Shirley and Harvey arrived just in time to see me threading my way through the big crowd. I was heading back to the truck with an armful of well-used boards. They vaguely reminded Shirley of old wooden apple boxes, which is likely what they were in a previous life.
When Shirley and Harvey caught up to me at the auction sale, I proudly showed off my purchase. Shirley laughed and shook her head, but never said another word. Harvey just grinned. Bob and Arthur’s reasoning is if you see something you want at an auction sale and can afford, buy it. Don’t hesitate because you may never have another chance. You could suffer bidders’ remorse.
That is quite true about my boards.
Other auction-goers stopped to admire and inquire about my purchase. I even made one sideline sale just as Bob often does.
Is there something odd about having the urge to raise my hand to bid on antique, handcrafted boards made to stretch beaver pelts? Their shape reminded me of ceiling fan blades.
It’s certainly open to debate if you are a full-time resident of the fourth largest city in the United States.
That said, certainly no one I knew at my company returned from vacation that summer with a more interesting souvenir.
“Hey, where are you going?”
Back when I was collecting depression glass with a passion, Emil and I attended a Gilbert Stech auction at the Holman Parish Hall near our Texas home. After Gilbert sold a lot of furniture and smaller items, he moved over to the card tables. Stacked with glass and collectibles each one displayed a lot number.
With this smooth, professional style he had perfected through the decades, Gilbert offered buyers a deal he said they couldn’t refuse. A high bidder could take one item or more from the glass and collectibles displayed on card tables. They could pay a multiple of the winning bid price for all the pieces he or she wanted.
That did sound like a good deal.
It was late in the day and some buyers were beginning to disperse when we took our position beside a card table with a piece of glass I wanted to own. Gilbert was picking up speed to keep the crowd’s attention when he yanked the cord on his microphone and walked over to where we stood.
After a little brisk bidding, he shouted “Sold!”
“Your number?” he asked Emil, who dutifully produced his bidder’s card.
Our neighbor sidled up to us.
“You bought the whole table, you know,” Carol said.
We were shocked. Gilbert had changed the rules while we were standing out of range of his public address system to bring the auction to a quick close.
What did we just buy?
All this glass was ours for $20. Really? Hot dog!
Carol laughed. “I’ll help you box it up,” she added.

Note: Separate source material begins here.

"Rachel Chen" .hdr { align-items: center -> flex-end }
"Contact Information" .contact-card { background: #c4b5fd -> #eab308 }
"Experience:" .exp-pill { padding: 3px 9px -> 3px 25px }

Just then, we got another surprise. Other bidders began helping themselves to pieces of glass on our table.
“Hey, where are you’re going with that?” Carol asked a woman.

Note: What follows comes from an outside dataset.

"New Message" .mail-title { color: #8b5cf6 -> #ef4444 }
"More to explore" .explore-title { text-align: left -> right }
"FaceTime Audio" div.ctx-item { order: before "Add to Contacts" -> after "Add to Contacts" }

“Well, I thought she just wanted the depression glass and was leaving the rest.”
“Not on your life,” Emil said.
The thwarted glass pickpocket put the plate back and then stomped away in a huff.
All these years later, most of that glass is still boxed in our storage shed where it thankfully doesn’t eat anything.
Things change over time
Thanks to computers, tablets and smartphones, you can buy almost anything your heart desires from the comfort of your armchair these days. There aren’t even as many garage sales as there once were. Online sales are absolutely thriving, driven by COVID-induced directions to self-isolate, self-distance and avoid crowds.
Shirley is currently ramrodding an online auction for the farm machinery and shop equipment belonging to her and her late husband, Harvey. It’s listed at https://www.auctionguy.com/estate-of-harvey-goerlitz-shirley-goerlitz-s-747275.html
The three-and-a-half-day sale will no doubt get the job done, but many auction-goers will miss the thrill of being there in person. I have a hunch, though, that a few pulses might quicken when the bidding on certain lots gets fast and furious.
Online buyers may not necessarily be immune to being bitten by the auction bug.